START EXCERPTED RECORDS

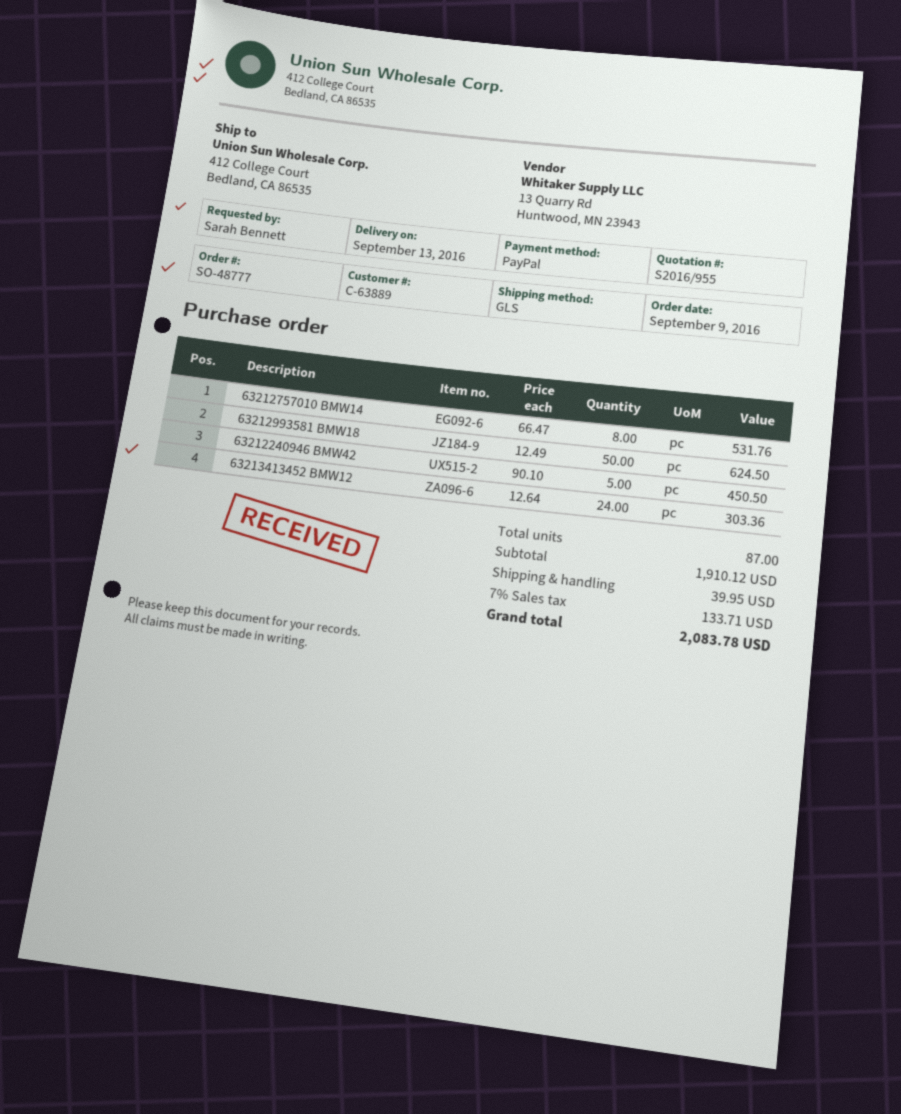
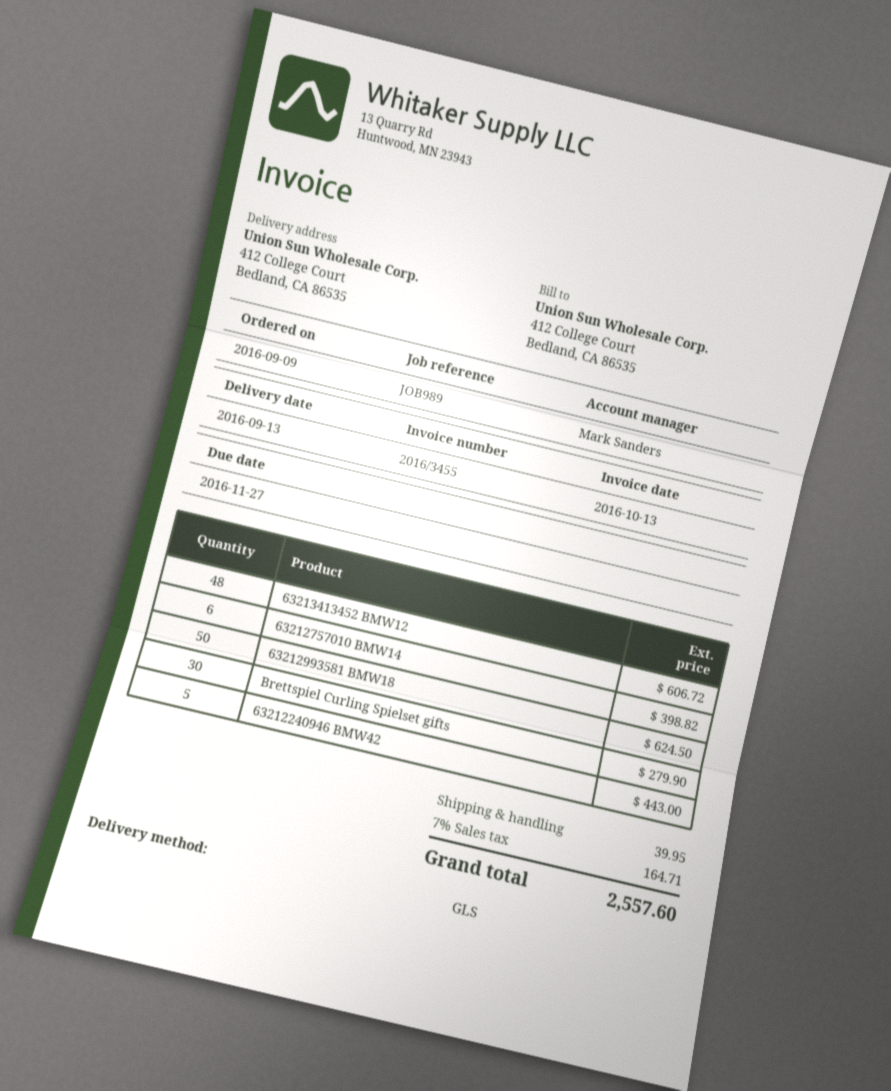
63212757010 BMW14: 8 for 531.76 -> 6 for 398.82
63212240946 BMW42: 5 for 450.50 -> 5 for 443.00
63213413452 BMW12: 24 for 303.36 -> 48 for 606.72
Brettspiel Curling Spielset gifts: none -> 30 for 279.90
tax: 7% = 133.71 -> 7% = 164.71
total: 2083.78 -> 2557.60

END EXCERPTED RECORDS
START EXCERPTED RECORDS

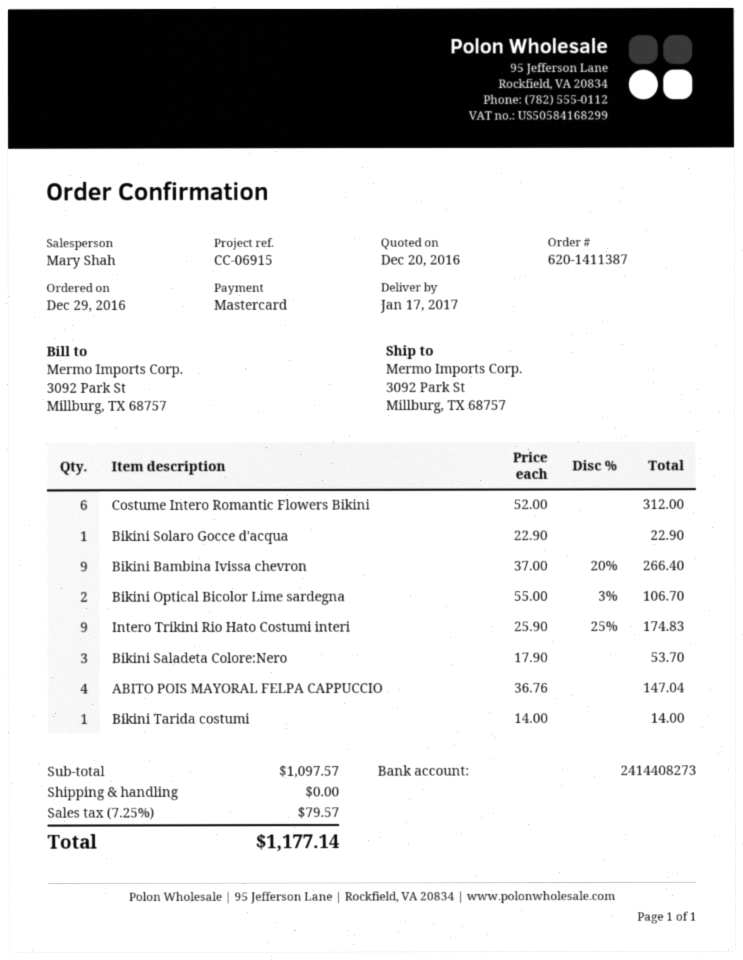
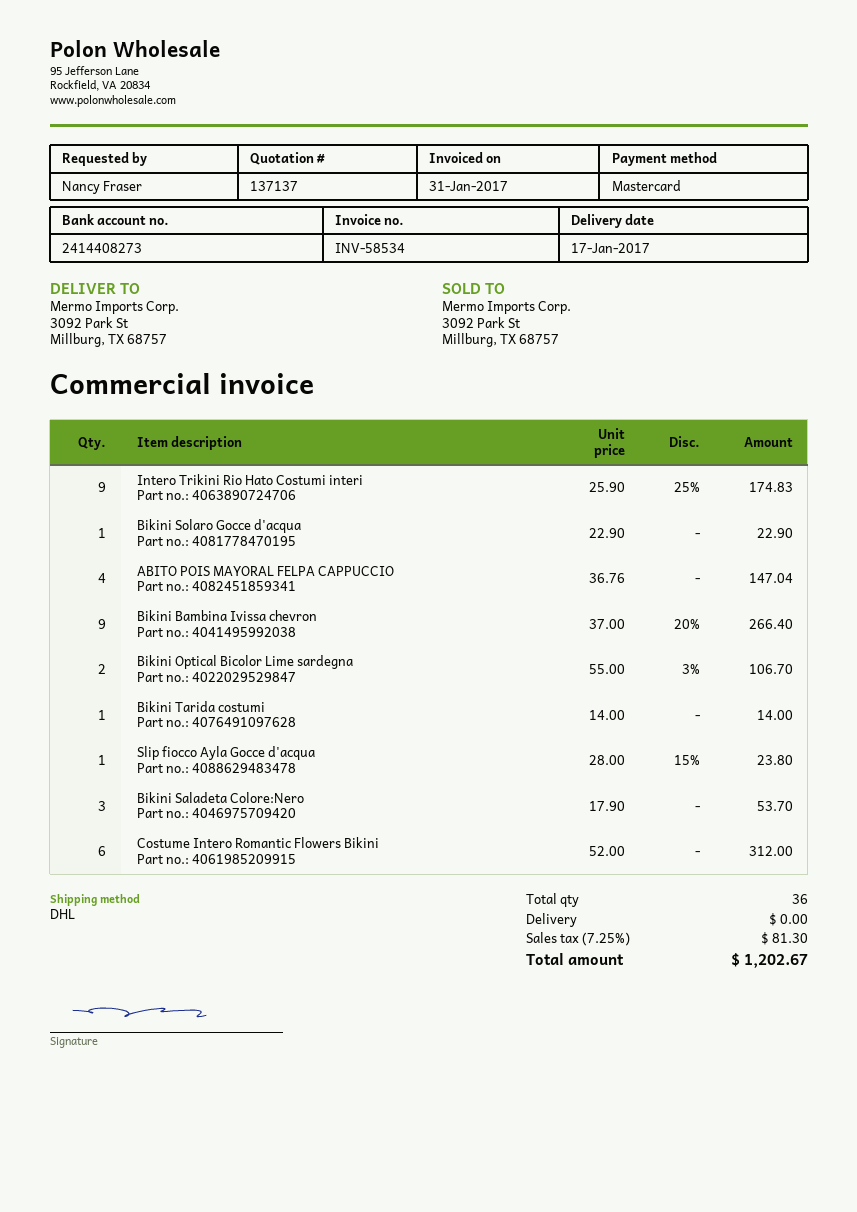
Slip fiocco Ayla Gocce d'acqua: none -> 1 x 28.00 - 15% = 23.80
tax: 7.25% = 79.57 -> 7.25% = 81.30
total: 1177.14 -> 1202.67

END EXCERPTED RECORDS

TASK DETAILS: Find each line holding the string "total" in the listing above, then copy it.

RESULT:
total: 2083.78 -> 2557.60
total: 1177.14 -> 1202.67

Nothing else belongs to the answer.